#### Provided information

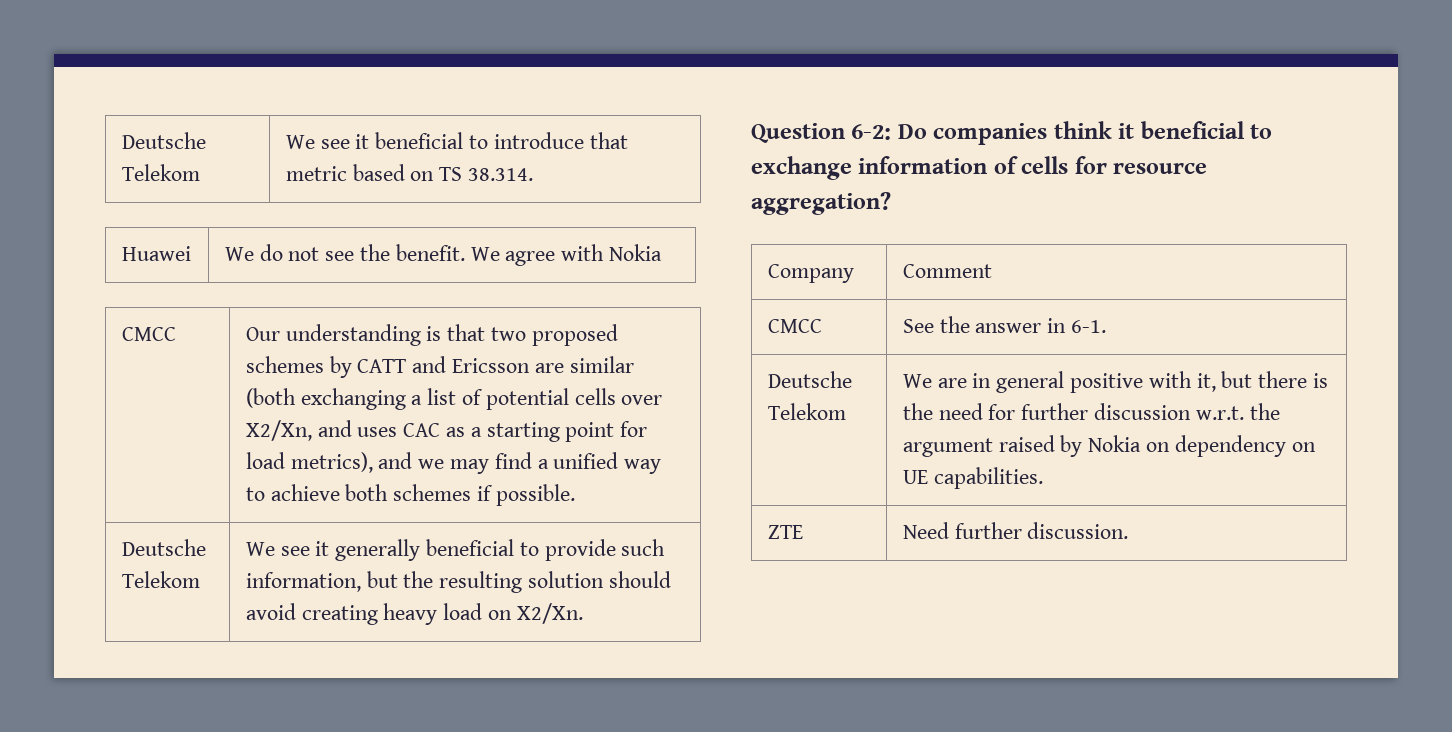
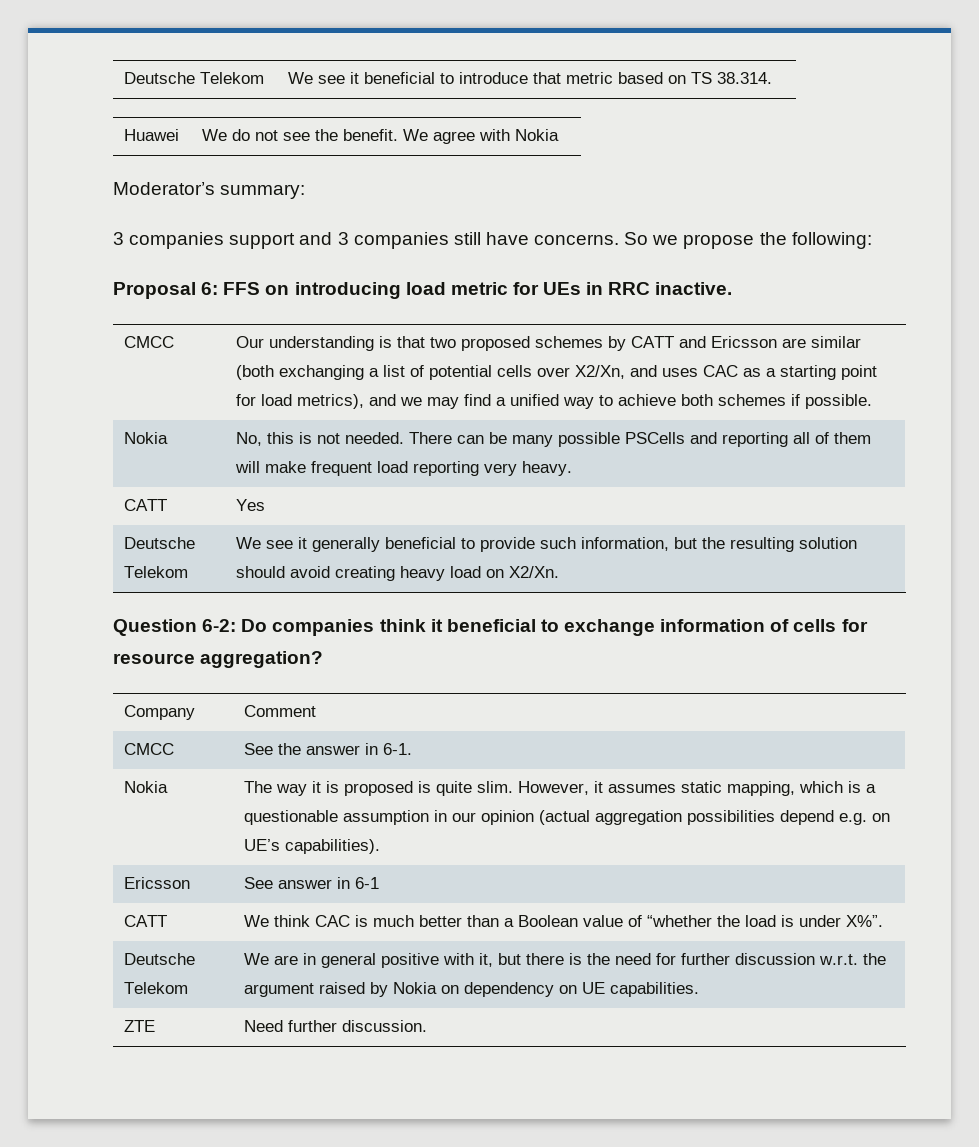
+ Moderator’s summary:
+ 3 companies support and 3 companies still have concerns. So we propose the following:
+ Proposal 6: FFS on introducing load metric for UEs in RRC inactive.
+ Nokia | No, this is not needed. There can be many possible PSCells and reporting all of them will make frequent load reporting very heavy.
+ CATT | Yes
+ Nokia | The way it is proposed is quite slim. However, it assumes static mapping, which is a questionable assumption in our opinion (actual aggregation possibilities depend e.g. on UE’s capabilities).
+ Ericsson | See answer in 6-1
+ CATT | We think CAC is much better than a Boolean value of “whether the load is under X%”.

########

Task statement: Restate every record above word for word, without images.

Solved problem:
+ Moderator’s summary:
+ 3 companies support and 3 companies still have concerns. So we propose the following:
+ Proposal 6: FFS on introducing load metric for UEs in RRC inactive.
+ Nokia | No, this is not needed. There can be many possible PSCells and reporting all of them will make frequent load reporting very heavy.
+ CATT | Yes
+ Nokia | The way it is proposed is quite slim. However, it assumes static mapping, which is a questionable assumption in our opinion (actual aggregation possibilities depend e.g. on UE’s capabilities).
+ Ericsson | See answer in 6-1
+ CATT | We think CAC is much better than a Boolean value of “whether the load is under X%”.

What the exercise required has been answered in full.